4 J Hosp Infect. 2014 Jan;86 Suppl 1:S1-70. doi: 10.1016/S0195-6701(13)60012-2.

5 Ullman AJ, Cooke ML, Mitchell M, Lin F, New K, Long DA, Mihala G, Rickard CM. Dressings and securement devices for central venous catheters (CVC). Cochrane Database of Systematic Reviews 2015, Issue 9. Art. No.: CD010367. DOI:10.1002/14651858.CD010367.pub2. http://www.ncbi.nlm.nih.gov/pubmed/26358142--

6 Infusion Nurses Society. (2021) INS standards of Practice. Journal of Infusion Nursing.

7 Copyright © 2012, the American Society of Anesthesiologists, Inc. Lippincott Williams & Wilkins. Anesthesiology 2012; 116:539 –73 (?)

14 O’Grady NP, Alexander M, Burns LA, Dellinger EP, Garland J, Heard SO, Lipsett PA, Masur H, Mermel LA, Pearson ML, Raad II, Randolph AG, Rupp ME, Saint S; Healthcare Infection Control Practices Advisory Committee (HICPAC). Guidelines for the prevention of intravascular catheter-related infections. Clin Infect Dis. 2011 May;52(9):e162–193. Epub 2011 Apr 1.

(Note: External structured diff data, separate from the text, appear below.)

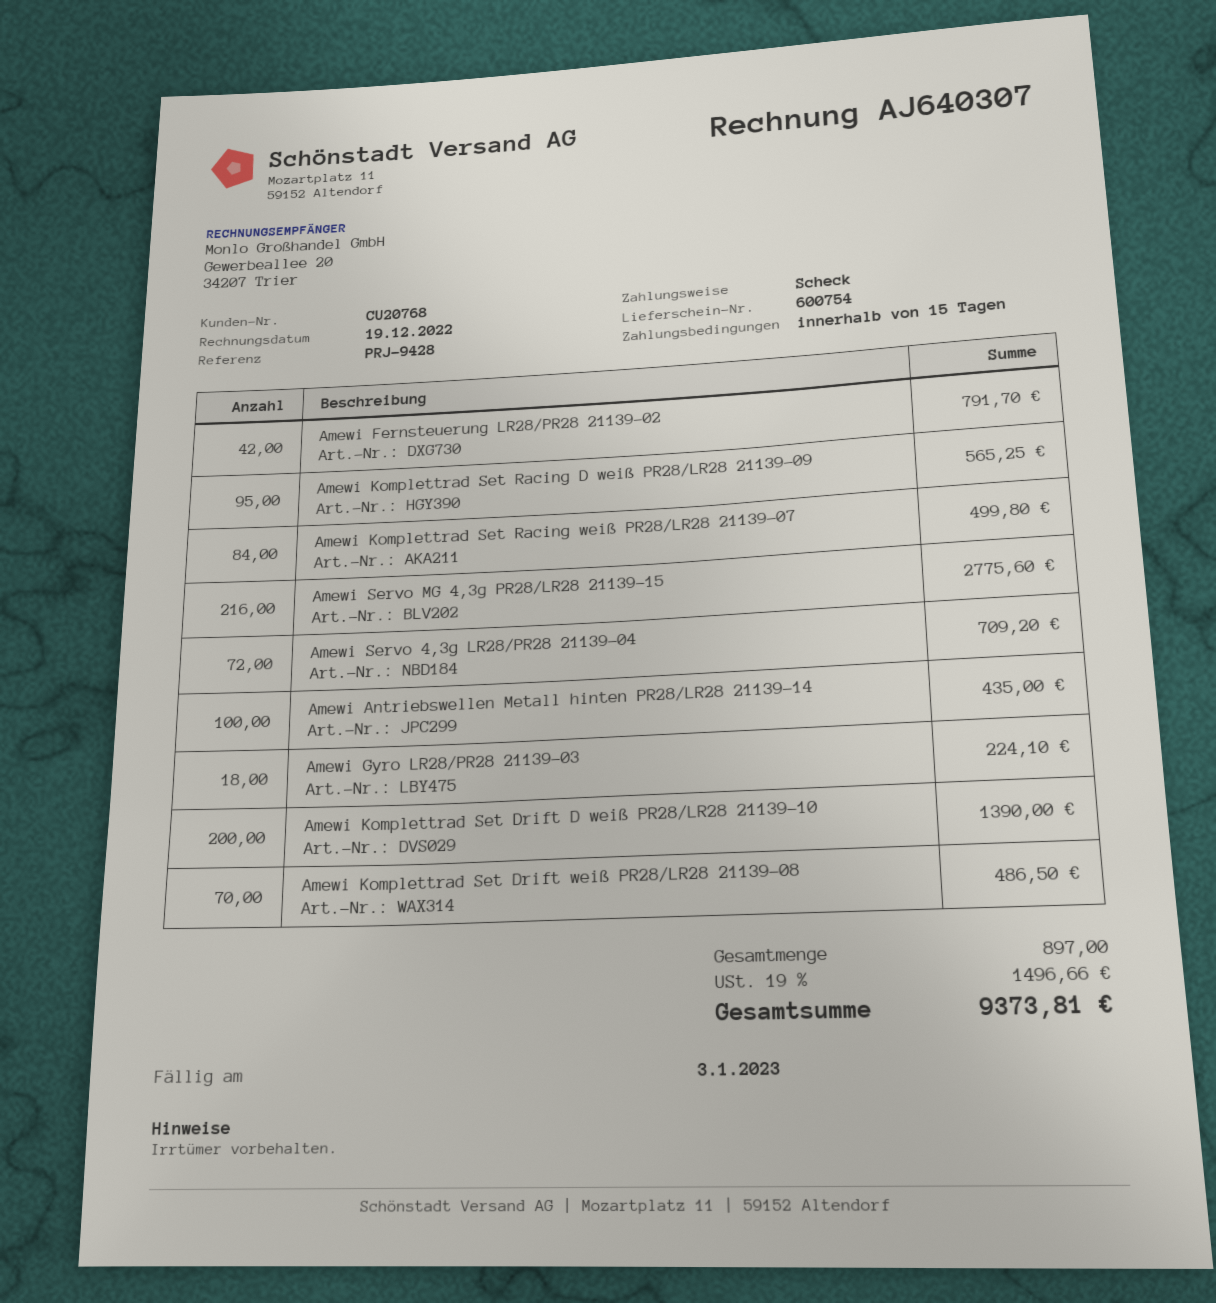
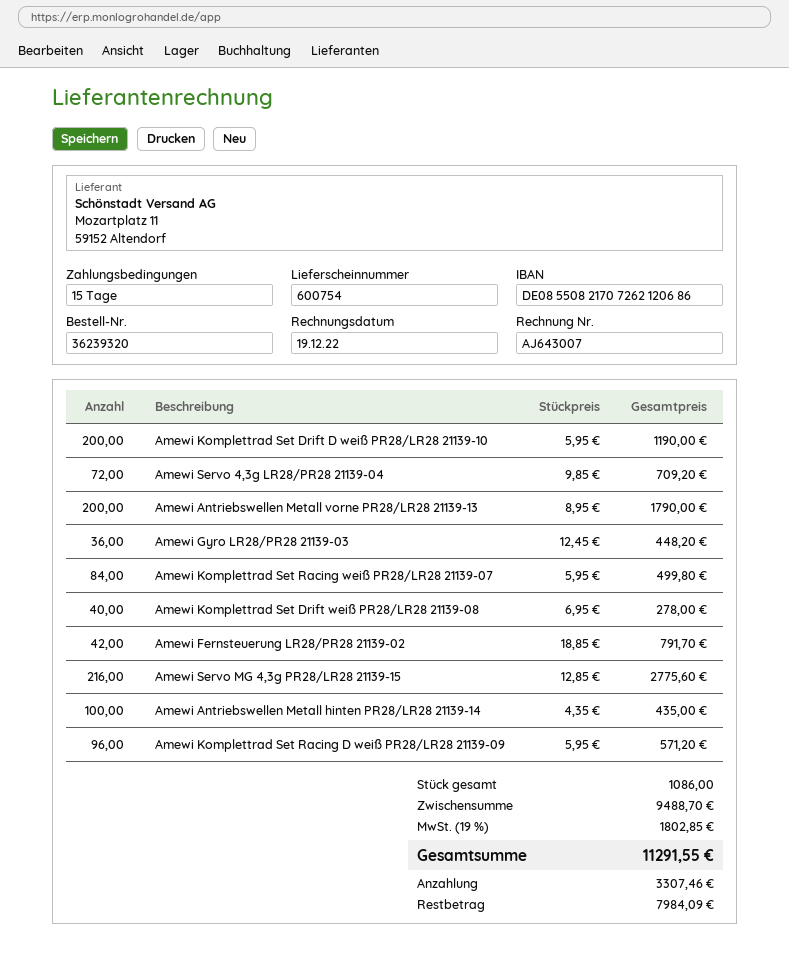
invoice number: AJ640307 -> AJ643007
Amewi Komplettrad Set Racing D weiß PR28/LR28 21139-09: 95 for 565.25 -> 96 for 571.20
Amewi Gyro LR28/PR28 21139-03: 18 for 224.10 -> 36 for 448.20
Amewi Komplettrad Set Drift D weiß PR28/LR28 21139-10: 200 for 1390.00 -> 200 for 1190.00
Amewi Komplettrad Set Drift weiß PR28/LR28 21139-08: 70 for 486.50 -> 40 for 278.00
Amewi Antriebswellen Metall vorne PR28/LR28 21139-13: none -> 200 for 1790.00
total quantity: 897 -> 1086
tax: 19% = 1496.66 -> 19% = 1802.85
total: 9373.81 -> 11291.55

18 Marschall J, Mermel LA, Classen D, Arias KM, Podgorny K, Anderson DJ, Burstin H, Calfee DP, Coffin SE, Dubberke ER, Fraser V, Gerding DN, Griffin FA, Gross P, Kaye KS, Klompas M, Lo E, Nicolle L, Pegues DA, Perl TM, Saint S, Salgado CD, Weinstein RA, Wise R, Yokoe DS. Strategies to prevent central line–associated bloodstream infections in acute care hospitals. Infect Control Hosp Epidemiol. 2008 Oct;29 Suppl 1:S22–30. Erratum in: Infect Control Hosp Epidemiol. 2009 Aug;30(8):815.